--- Extracted records ---

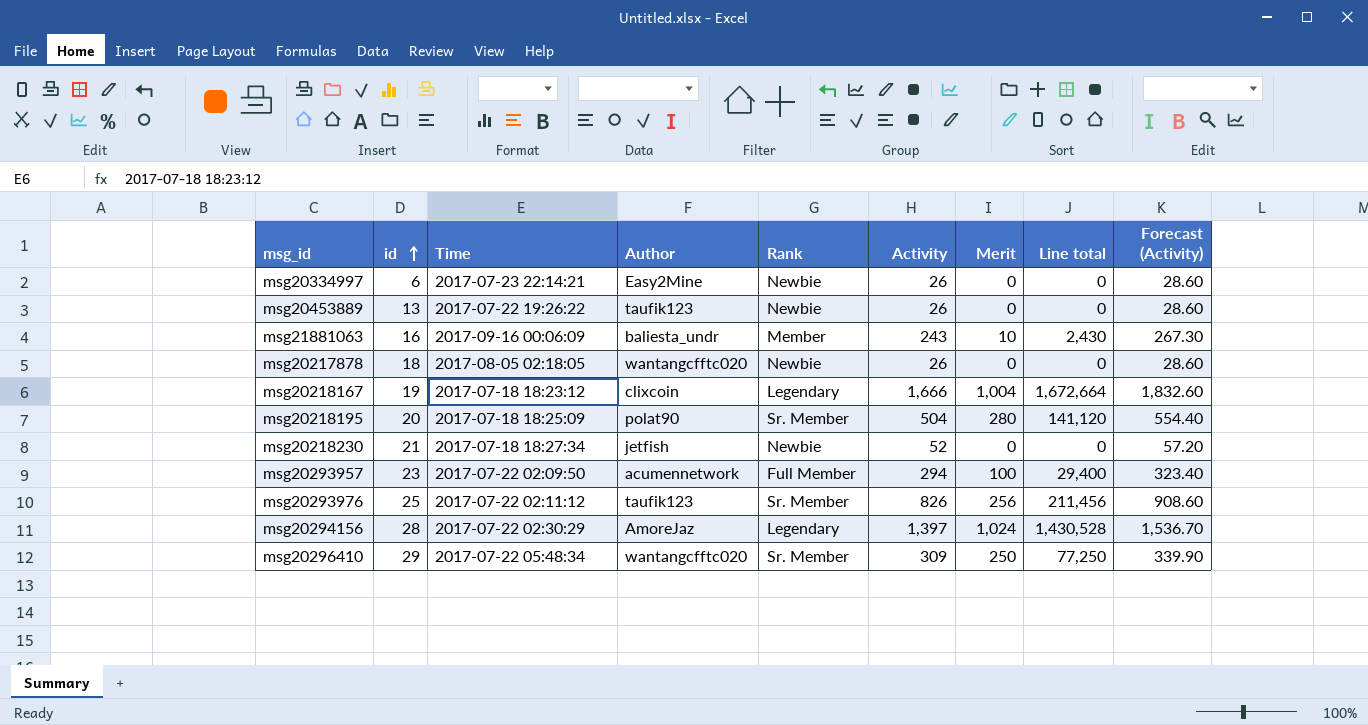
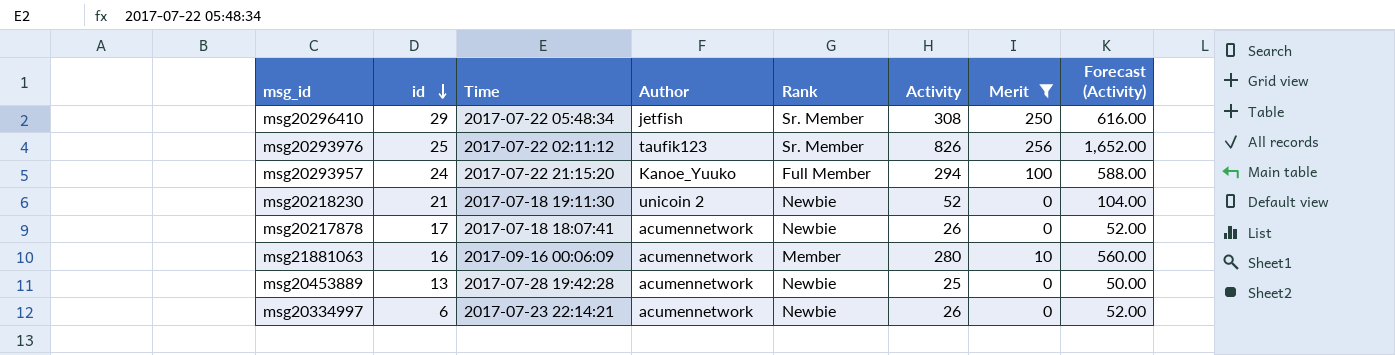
filter: none -> Merit <= 256
row order: id ascending -> id descending
column Line total | formula: [Activity] * [Merit] -> none
column Forecast (Activity) | formula: [Activity] * 1.1 -> [Activity] * 2
msg20296410 | Author: wantangcfftc020 -> jetfish
msg20296410 | Activity: 309 -> 308
msg20293957 | id: 23 -> 24
msg20293957 | Time: 2017-07-22 02:09:50 -> 2017-07-22 21:15:20
msg20293957 | Author: acumennetwork -> Kanoe_Yuuko
msg20218230 | Time: 2017-07-18 18:27:34 -> 2017-07-18 19:11:30
msg20218230 | Author: jetfish -> unicoin 2
msg20217878 | id: 18 -> 17
msg20217878 | Time: 2017-08-05 02:18:05 -> 2017-07-18 18:07:41
msg20217878 | Author: wantangcfftc020 -> acumennetwork
msg21881063 | Author: baliesta_undr -> acumennetwork
msg21881063 | Activity: 243 -> 280
msg20453889 | Time: 2017-07-22 19:26:22 -> 2017-07-28 19:42:28
msg20453889 | Author: taufik123 -> acumennetwork
msg20453889 | Activity: 26 -> 25
msg20334997 | Author: Easy2Mine -> acumennetwork

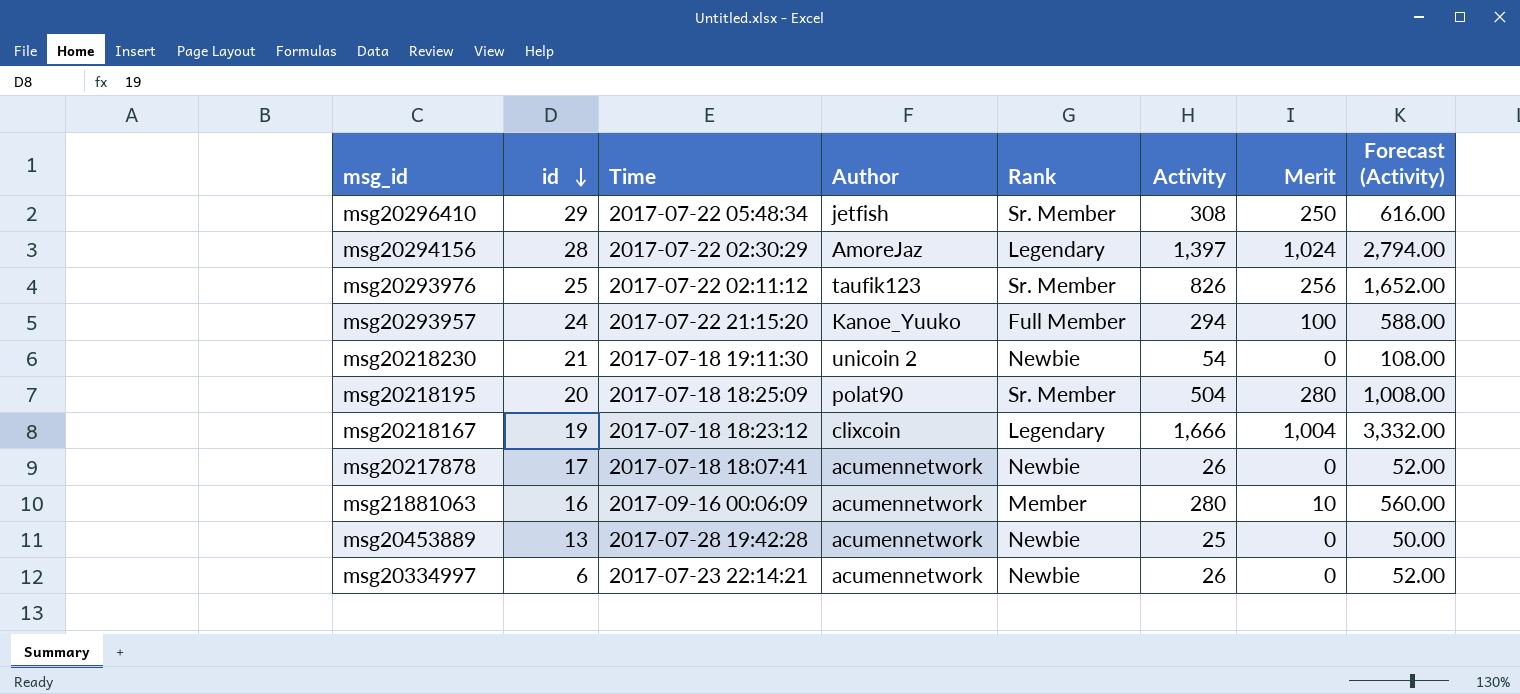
filter: Merit <= 256 -> none
msg20218230 | Activity: 52 -> 54
msg20218230 | Forecast (Activity): 104.00 -> 108.00

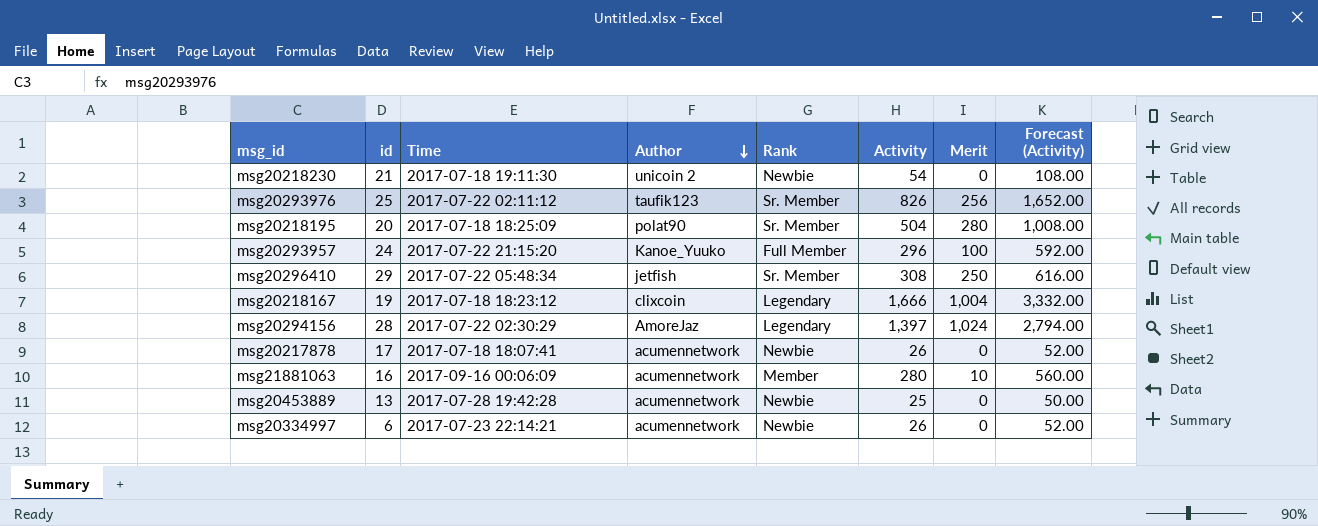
row order: id descending -> Author descending
msg20293957 | Activity: 294 -> 296
msg20293957 | Forecast (Activity): 588.00 -> 592.00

---

• _What this task involves_
Retype exactly the lines above, starting at the line containing "msg20453889 | Activity: 26 -> 25" and ending with the last line, both included; leave out the pictures.

• _Solution to this exercise_
msg20453889 | Activity: 26 -> 25
msg20334997 | Author: Easy2Mine -> acumennetwork

filter: Merit <= 256 -> none
msg20218230 | Activity: 52 -> 54
msg20218230 | Forecast (Activity): 104.00 -> 108.00

row order: id descending -> Author descending
msg20293957 | Activity: 294 -> 296
msg20293957 | Forecast (Activity): 588.00 -> 592.00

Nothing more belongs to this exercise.